Career Choice: Becoming a Researcher in a Non-EA-Priority Field vs Donating $100k / Year to EA Research?
By themasterchief166 @ 2026-06-11T13:53 (+8)
Mechanical + electrical engineering graduate who likes research and whose goal is to maximize impact. To this end, I am currently deciding between two career paths:
- Become a professor / researcher who spends their career identifying, tackling, and pivoting between neglected scientific problems that are not among 80,000 Hours' main recommended paths (e.g., advanced manufacturing, alternative energy storage, cryptography, etc.).
- Take a higher-paying career with decent work-life balance (say, ML engineer earning $400k / yr) and donate around $100k/year to support researchers working on cause areas that EA generally considers most important (e.g., biosecurity, AI policy, animal welfare).
Note: Though I want to tackle and pivot between neglected scientific problems through research, I'm not interested in the major EA cause areas at the moment, nor do I expect to be in the near future. Also, I would care a lot about WLB if I went the non-researcher route, so taking on a higher paying career would not be an option in that case.
Any resources or thoughts that one should keep in mind when comparing the two career paths?
One way I've tried to think about it is whether I could earn and donate enough to "replace" the impact I might have had as a researcher. After all, $100k / yr is probably enough to fund an additional PhD student, but there are other factors to consider (funded student may not become a professor / work on neglected problems for instance). More importantly, this way of thinking doesn't seem quite right, since the funded researcher would not be a direct replacement for me -- the tradeoff seems closer to:
- Contributing directly to a potentially neglected but non-EA-priority field, versus
- Helping fund one additional researcher working in a major EA cause area
TL;DR: If anybody has any resources or insights, would deeply appreciate hearing them.

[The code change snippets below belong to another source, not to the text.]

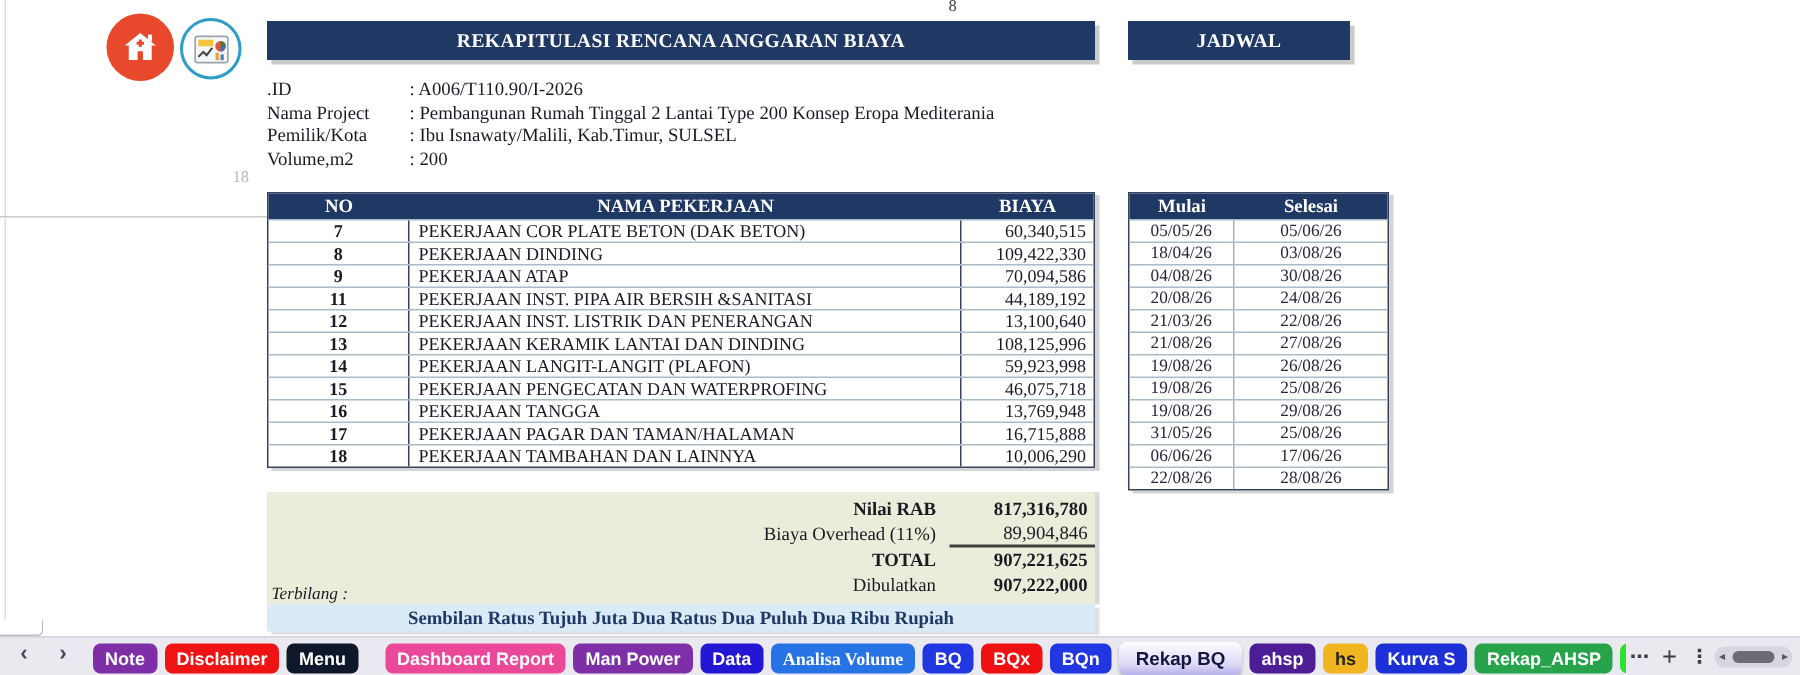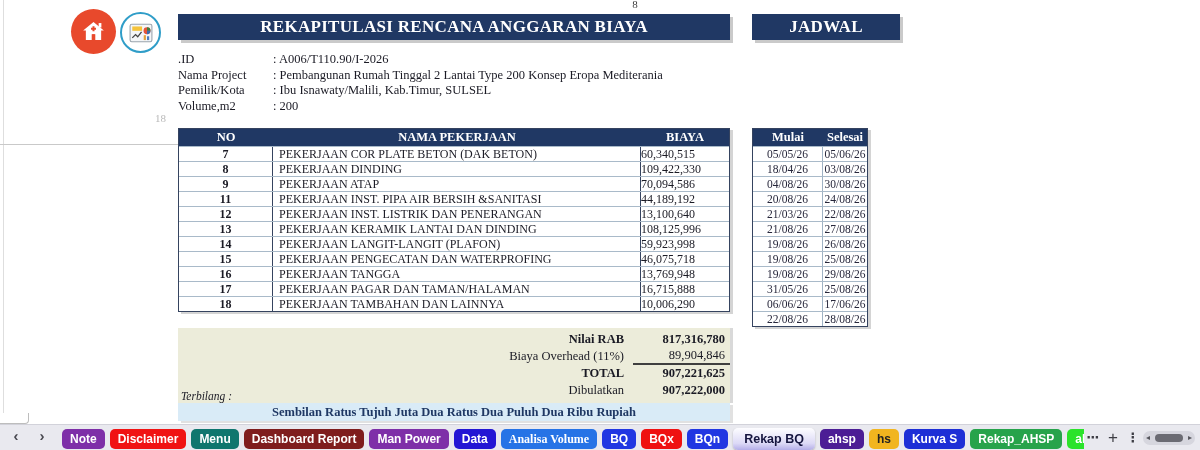--- a/index.html
+++ b/index.html
@@ -18,7 +18,7 @@
   .dash-btn { left:120px; top:12px; width:41px; height:41px; background:#fff; border:2px solid #2f9dc8; }
 
   .bar { position:absolute; height:26px; background:var(--navy); color:#fff; font-weight:bold;
-         font-size:17px; letter-spacing:.3px; text-align:center; line-height:26px;
+         font-size:13px; letter-spacing:.3px; text-align:center; line-height:26px;
          box-shadow:3px 3px 0 rgba(150,150,150,.5); }
   .title-bar  { left:178px; top:14px; width:552px; }
   .jadwal-bar { left:752px; top:14px; width:148px; }

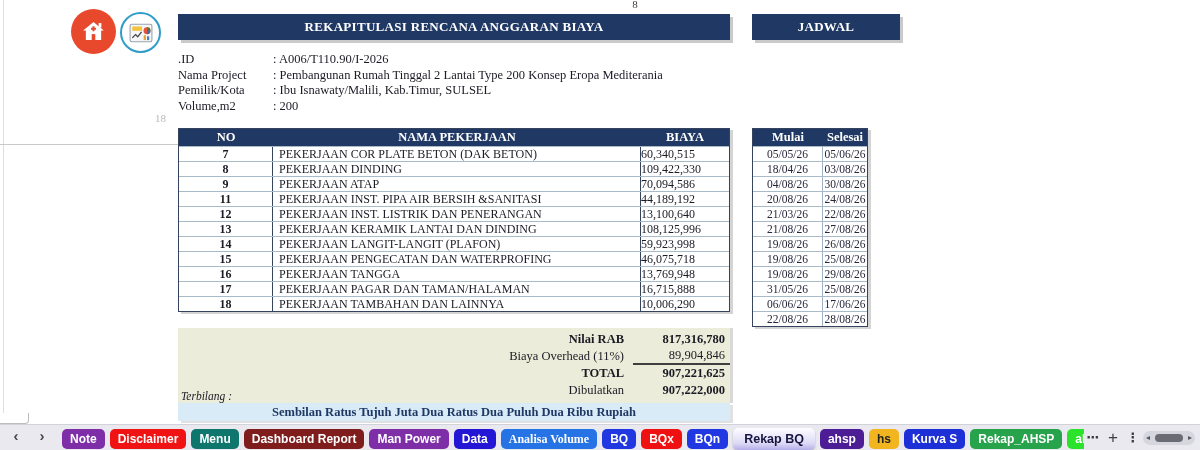--- a/index.html
+++ b/index.html
@@ -29,7 +29,7 @@
 
   .main-table { position:absolute; left:178px; top:128px; width:552px;
                 border:1px solid #35435f; box-shadow:3px 2px 0 rgba(160,160,160,.45); background:#fff; }
-  .sched-table { position:absolute; left:752px; top:128px; width:116px;
+  .sched-table { position:absolute; left:752px; top:128px; width:174px;
                  border:1px solid #35435f; box-shadow:3px 2px 0 rgba(160,160,160,.45); background:#fff; }
   .thead { display:flex; height:17px; background:var(--navy); color:#fff; font-weight:bold;
            font-size:12.5px; line-height:17px; text-align:center; }

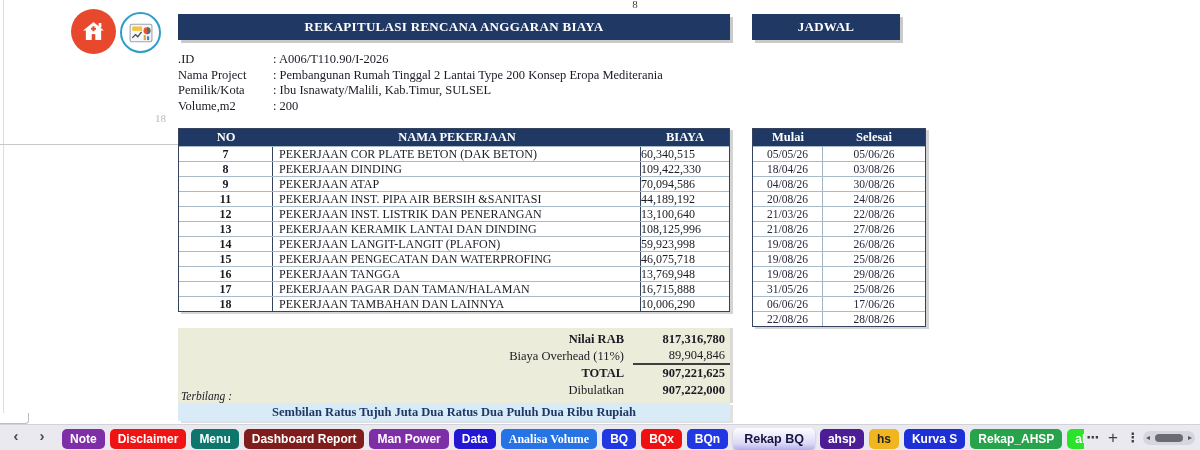--- a/index.html
+++ b/index.html
@@ -39,7 +39,7 @@
   .trow { display:flex; height:15px; line-height:14px; font-size:12px; border-top:1px solid #a9bac9; }
   .c-no   { width:94px; text-align:center; font-weight:bold; border-right:1px solid #35435f; }
   .c-name { flex:1; padding-left:6px; border-right:1px solid #35435f; white-space:nowrap; overflow:hidden; }
-  .c-cost { width:88px; text-align:left; padding-right:23px; }
+  .c-cost { width:88px; text-align:right; padding-right:5px; }
 
   .th-start { width:70px; }
   .th-end   { flex:1; }

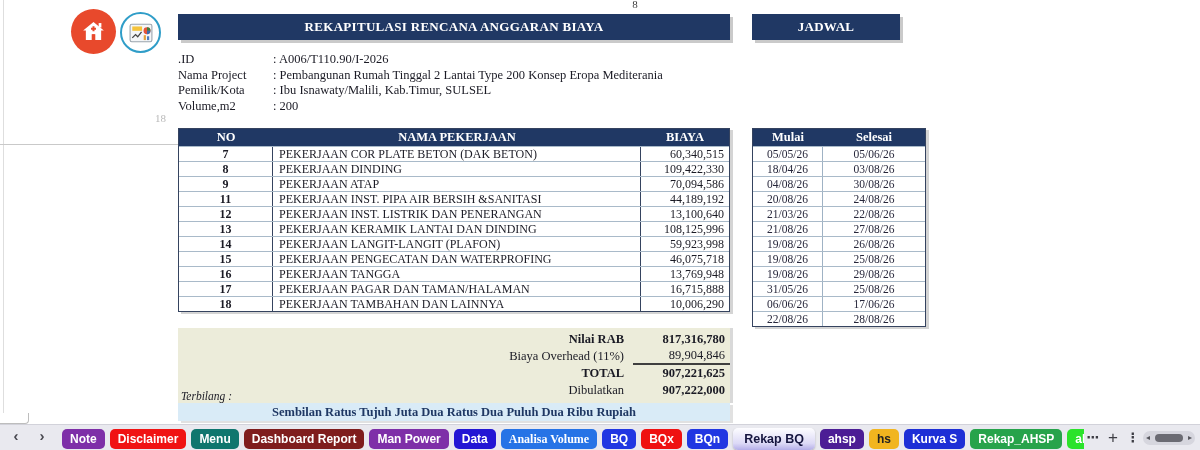--- a/index.html
+++ b/index.html
@@ -298,7 +298,7 @@
   <div class="tabs" id="tabs">
       <div class="tab" style="background: rgb(126, 47, 168); color: rgb(255, 255, 255);">Note</div>
       <div class="tab" style="background: rgb(240, 19, 19); color: rgb(255, 255, 255);">Disclaimer</div>
-      <div class="tab" style="background: #0f766e; color: rgb(255, 255, 255);">Menu</div>
+      <div class="tab" style="background: #0f172a; color: rgb(255, 255, 255);">Menu</div>
       <div class="tab" style="background: #7f1d1d; color: rgb(255, 255, 255);">Dashboard Report</div>
       <div class="tab" style="background: rgb(126, 47, 168); color: rgb(255, 255, 255);">Man Power</div>
       <div class="tab" style="background: rgb(35, 22, 212); color: rgb(255, 255, 255);">Data</div>

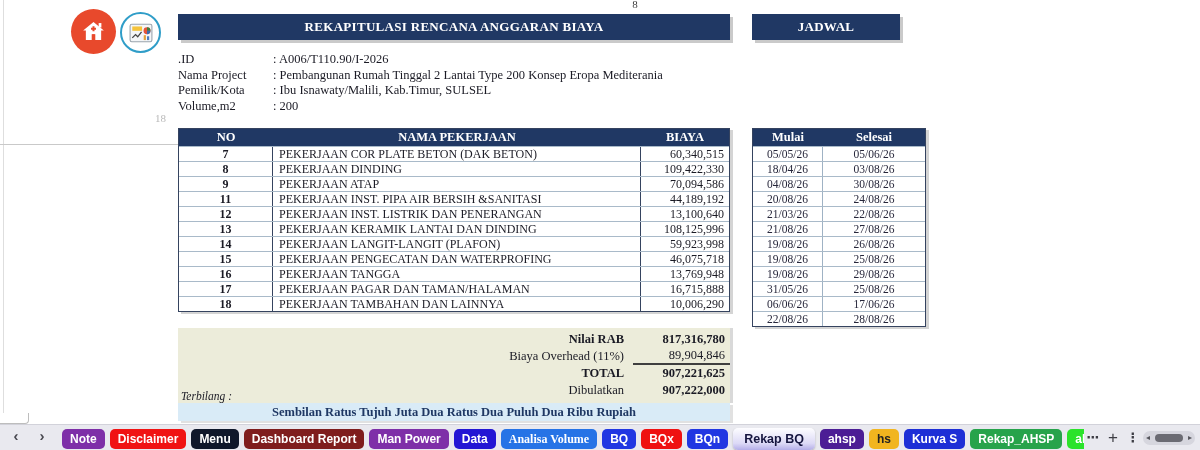--- a/index.html
+++ b/index.html
@@ -299,7 +299,7 @@
       <div class="tab" style="background: rgb(126, 47, 168); color: rgb(255, 255, 255);">Note</div>
       <div class="tab" style="background: rgb(240, 19, 19); color: rgb(255, 255, 255);">Disclaimer</div>
       <div class="tab" style="background: #0f172a; color: rgb(255, 255, 255);">Menu</div>
-      <div class="tab" style="background: #7f1d1d; color: rgb(255, 255, 255);">Dashboard Report</div>
+      <div class="tab" style="background: #ec4899; color: rgb(255, 255, 255); margin-left: 13px;">Dashboard Report</div>
       <div class="tab" style="background: rgb(126, 47, 168); color: rgb(255, 255, 255);">Man Power</div>
       <div class="tab" style="background: rgb(35, 22, 212); color: rgb(255, 255, 255);">Data</div>
       <div class="tab" style="background: rgb(38, 115, 230); color: rgb(255, 255, 255); font-family: Liberation Serif, serif;">Analisa Volume</div>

James Brobin @ 2026-06-11T21:38 (+3)
It's difficult to give helpful advice since I don't know much about you. That said, I think you're highly overestimating how much of a salary you could get if you went into the private sector. For instance, you mention wanting to work as a ML engineer, but I have to assume that it is an extremely competitive field right now. And, if you got a job in EE or ME, it seems like your salary would be far less than 400k a year.
Setting that aside, I think that one of the primary motivators for working on something for many years (i.e. getting a PhD) is that you genuinely believe that it's the most important thing you could be doing with your life. This may not be the case for you, but, if it is, it would probably be worth spending a lot of time looking into what you really think are the most important topics you could be researching and pursuing those.
Additionally, if you're really uncertain, I'd wait for a bit before committing to additional education since education is expensive.
It seems like a lot of EA stuff is much more talent constrained than money constrained, so research is probably a safer bet in terms of EV.
You could try advising with 80,000 Hours or Probably Good.
You might also benefit from really diving into 80,000 Hours site. I'm assuming you've already read their career guide, but their career profiles and other blog posts are also really helpful.
Hopefully that was helpful.
Mo Putera @ 2026-06-12T06:11 (+2)
What about systematically fit-testing with cheap tests, per 80K's advice? This is the "be Alice, don't be Bob" approach; the information you learn from acting -> getting feedback -> sense-making -> reorienting -> acting ... is both much richer and more personally decision-relevant. Either way you shouldn't sacrifice WLB ("jog, don't sprint").
Peter Drotos 🔸 @ 2026-06-17T12:16 (+1)
Hey! Great to hear you are considering impact for your career decision!
EE definitely has an overlap with 80k priorities, e.g. https://80000hours.org/career-reviews/ai-hardware/ (which includes security/cryptography). And certain ML work can also be high-impact.
Regarding ME, I’d suggest reaching out to https://high-impact-engineers.github.io/
In general, people say that people with certain backgrounds are more of a bottleneck in priority areas than funding. (This does not mean that everyone is definitely a good fit for some high-impact direct work but rather, should be viewed as one factor when prioritizng what to explore next).
On your example, yes you could use money to fund more marginal candidates but if your fit is much better than marginal, then you’ll have much better chances of success so it’s worth running some cheap tests first unless entry to the field is already highly competitive.
Also, it’s interesting that you are comparing the researcher path with ~$100k income vs ML with 400-100=$300k. Does the ~3x factor feel about right to compensate for taking the EtG path instead of your default? (You may end up similarly enyojing the EtG work and happy to live on $100k or slightly dislike it and require more reward to compensate for that).
Semi Hayat @ 2026-06-12T08:25 (+1)
I would concentrate on comparative advantage and replaceability.
If you are particularly suited to research and can find truly neglected problems, your direct contribution may be harder to replace than your donations. Funding is important, but you can always find another donor more easily than a researcher with your unique skills and interests.
However, if the higher-paying career lets you reliably give large amounts over decades, that could add up to a lot of impact, especially in highly effective cause areas.
Comparing your impact to the cost of funding another PhD student may be a less useful perspective to adopt.